If you aren’t a fan of gnocchi, you can swap it out for pasta.
And that is the Better Than Bouillon Vegetarian No Chicken Base.
You can get it at Whole Foods or buy it online here.
I swear this is a necessity for all vegans!
Use it in anything that would normally call for chicken broth.
Serve this with hot sauce for an extra kick – I prefer Tabasco.
More of a visual person? Check out the video here:
Creamy Vegan Gnocchi Soup
- 2 tbsp. olive oil
- 3 cloves garlic diced
- 1/2 yellow onion diced
- 4-5 stalks celery diced
- 5 whole carrots diced
- 3 tbsp. cornstarch
- 4 tsp. Better Than Bouillon No Chicken Base
- 4 cups + 3 tbsp. water separated
- 2 cups unsweetened almond milk
- 2 tsp. Italian seasoning
- 1 tsp. poultry seasoning
- 1 package gnocchi
- pepper to taste
- Optional toppings: fresh parsley + tabasco
Heat olive oil in a large pot over medium heat. Add garlic, onion, celery and carrots and sauté until veggies are softened (approx. 10 minutes).

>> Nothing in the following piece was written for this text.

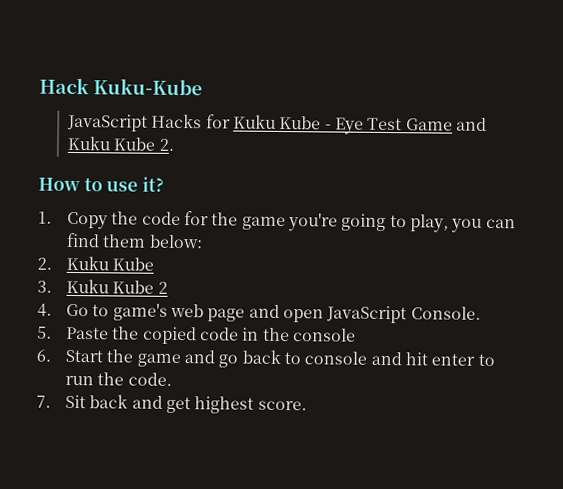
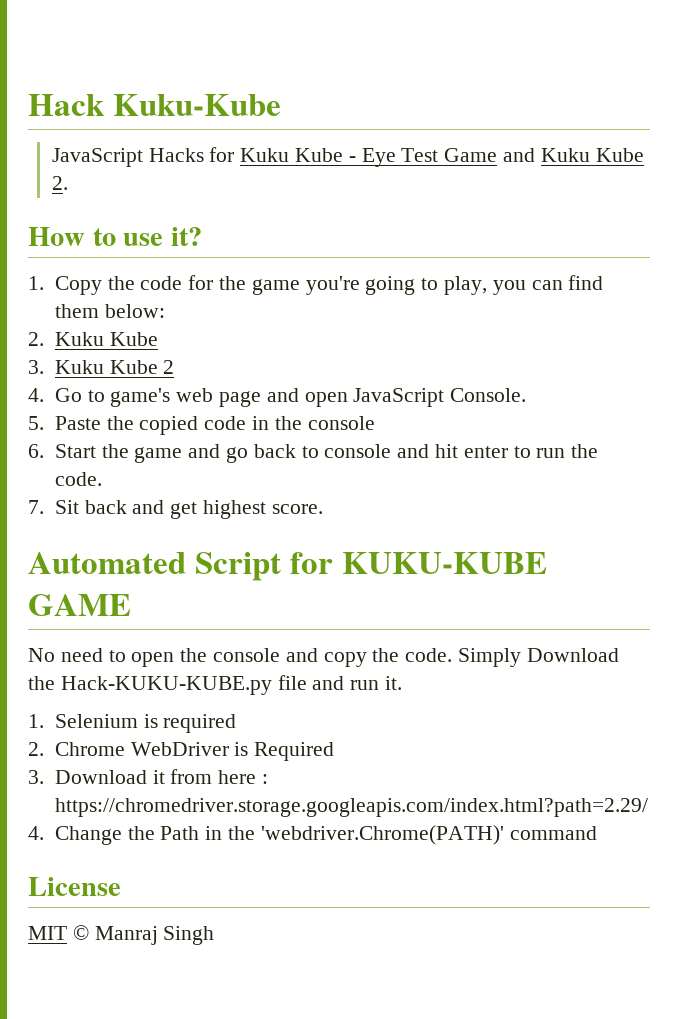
(307, 405) none -> [28,552,547,581] [28,594,131,616] [28,648,619,667] [28,675,403,695] [28,714,237,733] [28,742,335,761] [28,769,268,784] [54,798,648,817] [28,825,597,845] [28,877,121,896] [28,925,215,945] // Automated Script for KUKU-KUBE GAME // No need to open the console and copy the code. Simply Download the Hack-KUKU-KUBE.py file and run it. // 1. Selenium is required // 2. Chrome WebDriver is Required // 3. Download it from here : https://chromedriver.storage.googleapis.com/index.html?path=2.29/ // 4. Change the Path in the 'webdriver.Chrome(PATH)' command // License // MIT © Manraj Singh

Dissolve cornstarch in 3 tbsp. water in a small bowl.
Dissolve bouillon in 4 cups water to create "chicken" broth.
Add cornstarch mixture, "chicken" broth and almond milk to veggies. Bring to a boil.
Add gnocchi and spices and simmer on low for 10 minutes, stirring occasionally.
Taste to adjust seasonings and serve with fresh parsley and tabasco.
*Store leftovers in the fridge in an air-tight container for 5-7 days. When reheating, you may need to add water as the gnochhi can soak up some of the broth while in the fridge.